Go to the line holding "13/1951, 8/1952, 4/1955</span>" in the data below and repeat it exactly, then each line after it up to and including the one holding "margin: 13px 0". Omit pictures.

(RECORDS SHOWN Opens)

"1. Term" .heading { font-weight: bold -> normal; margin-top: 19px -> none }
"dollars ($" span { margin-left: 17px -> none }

(RECORDS SHOWN Closes)
(RECORDS SHOWN Opens)

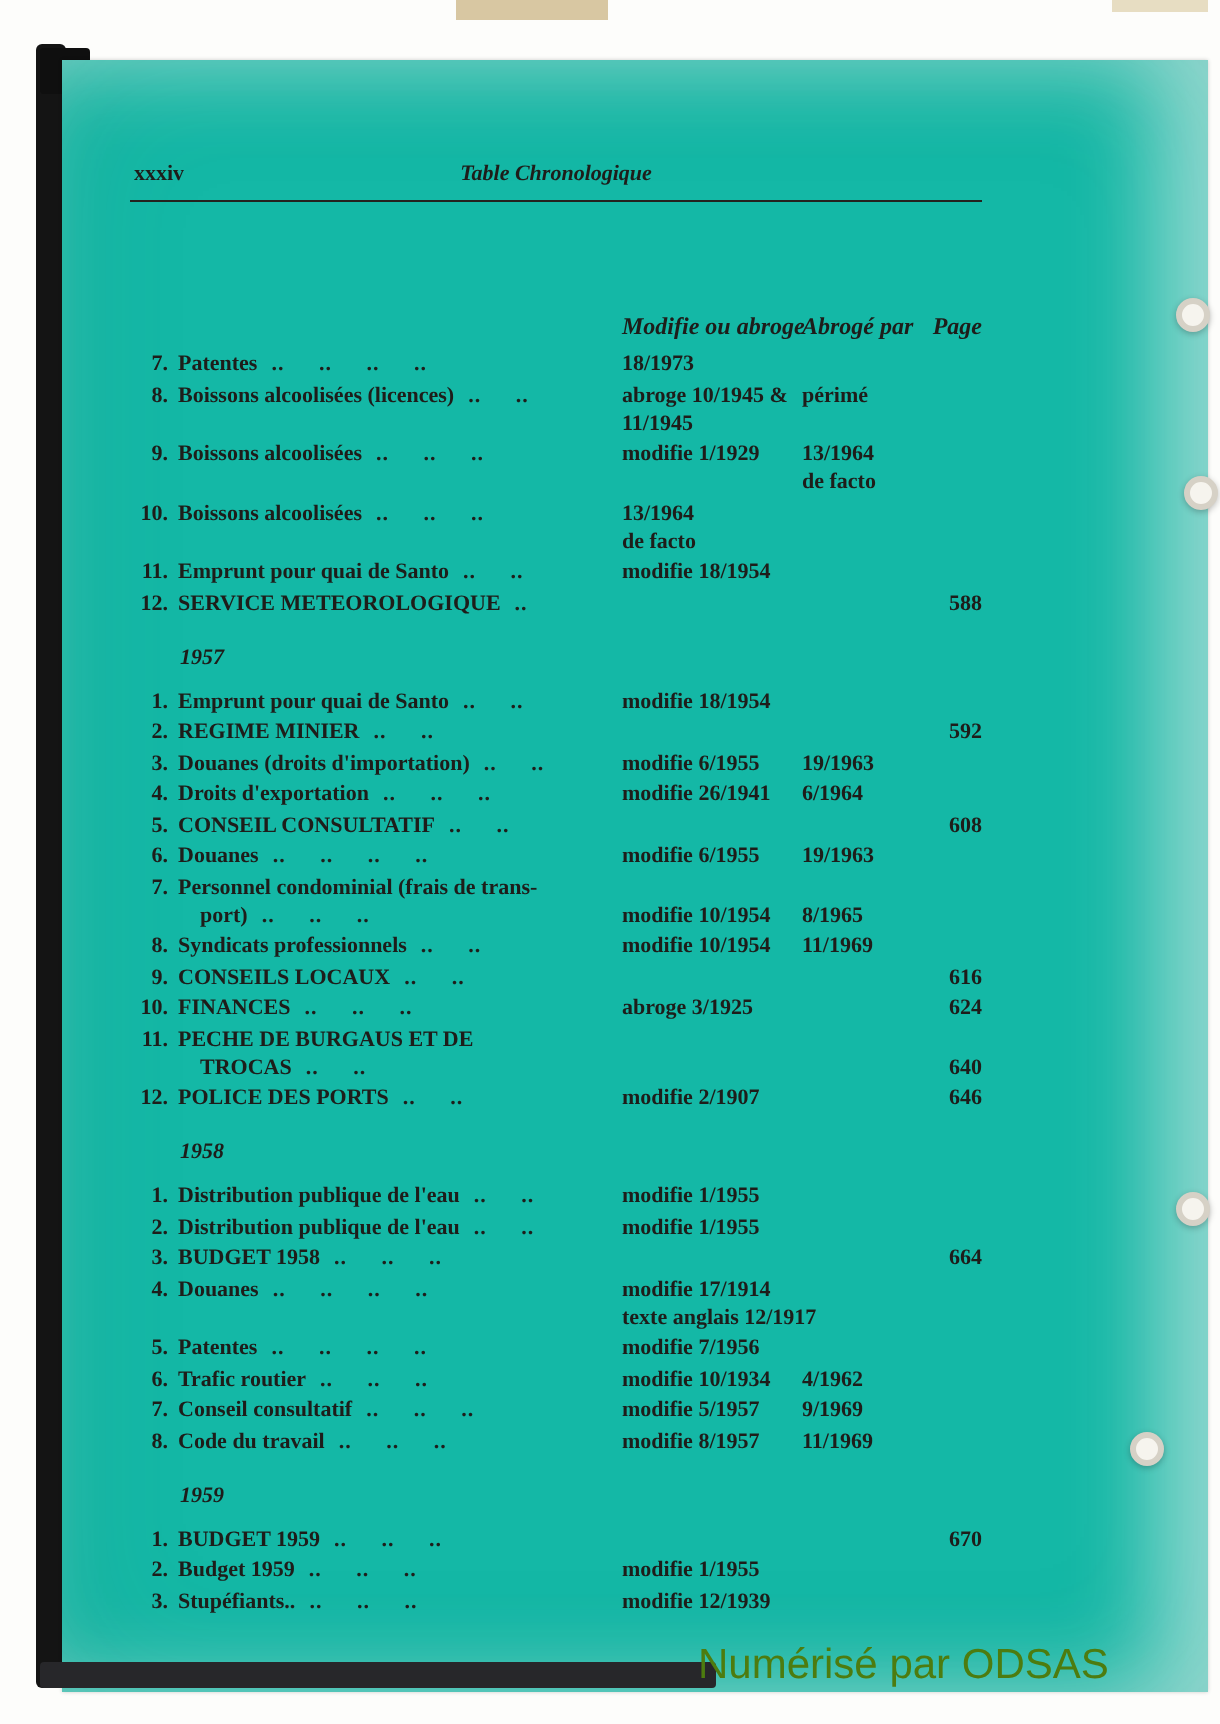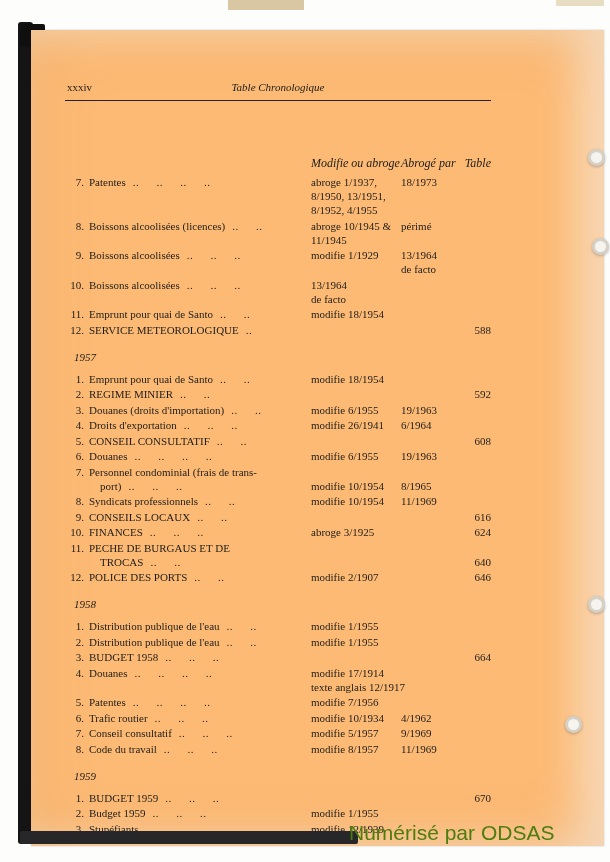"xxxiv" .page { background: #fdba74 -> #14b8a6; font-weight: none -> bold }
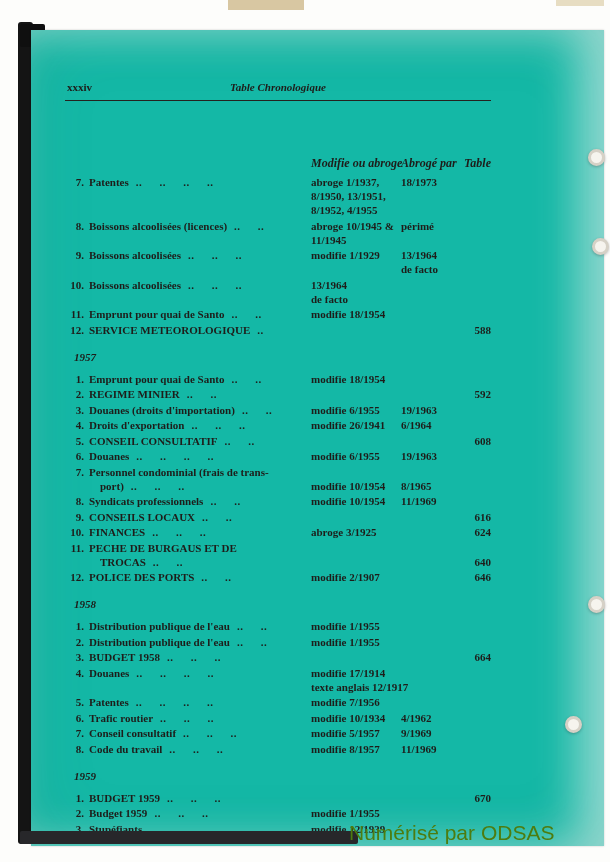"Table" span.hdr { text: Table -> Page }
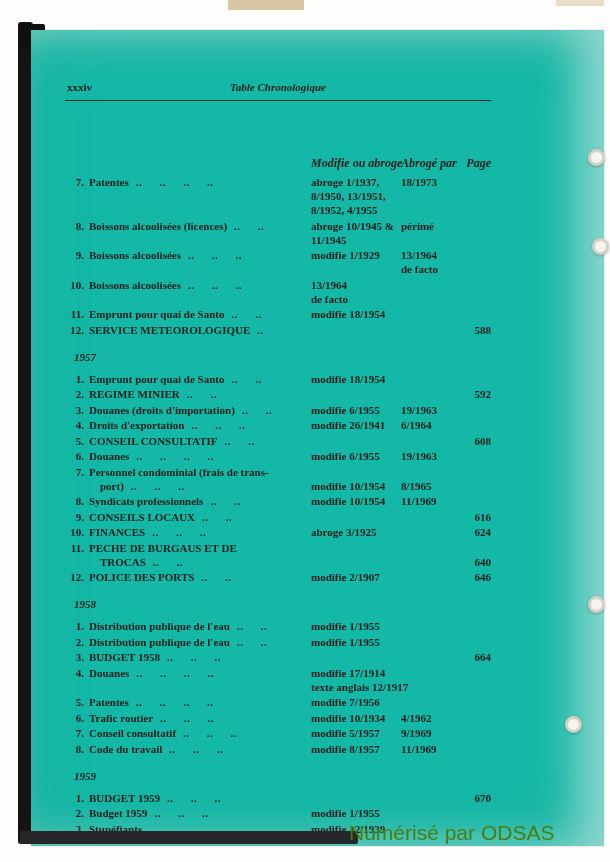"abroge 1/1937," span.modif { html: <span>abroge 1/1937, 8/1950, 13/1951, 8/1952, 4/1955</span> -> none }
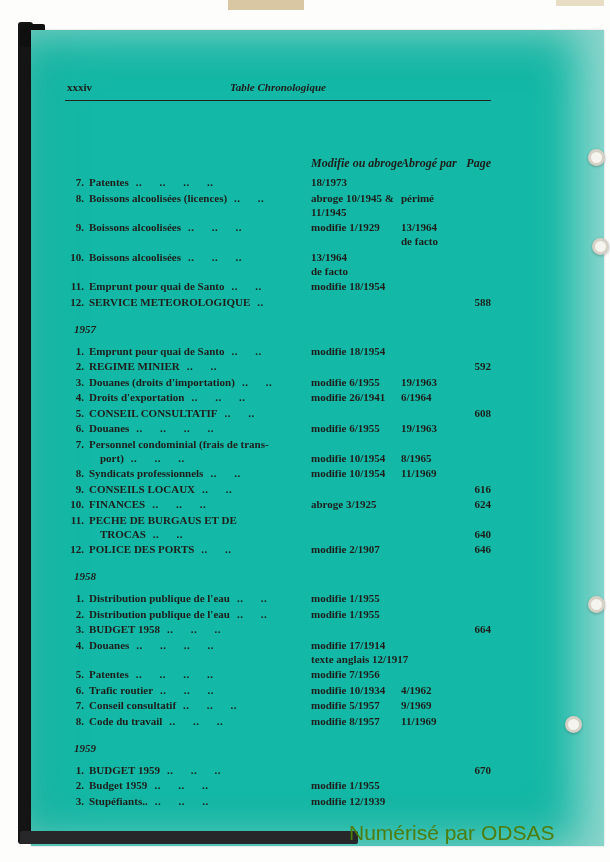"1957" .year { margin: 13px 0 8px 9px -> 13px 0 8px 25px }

(RECORDS SHOWN Closes)

(SOLVED PROBLEM)
"abroge 1/1937," span.modif { html: <span>abroge 1/1937, 8/1950, 13/1951, 8/1952, 4/1955</span> -> none }
"1957" .year { margin: 13px 0 8px 9px -> 13px 0 8px 25px }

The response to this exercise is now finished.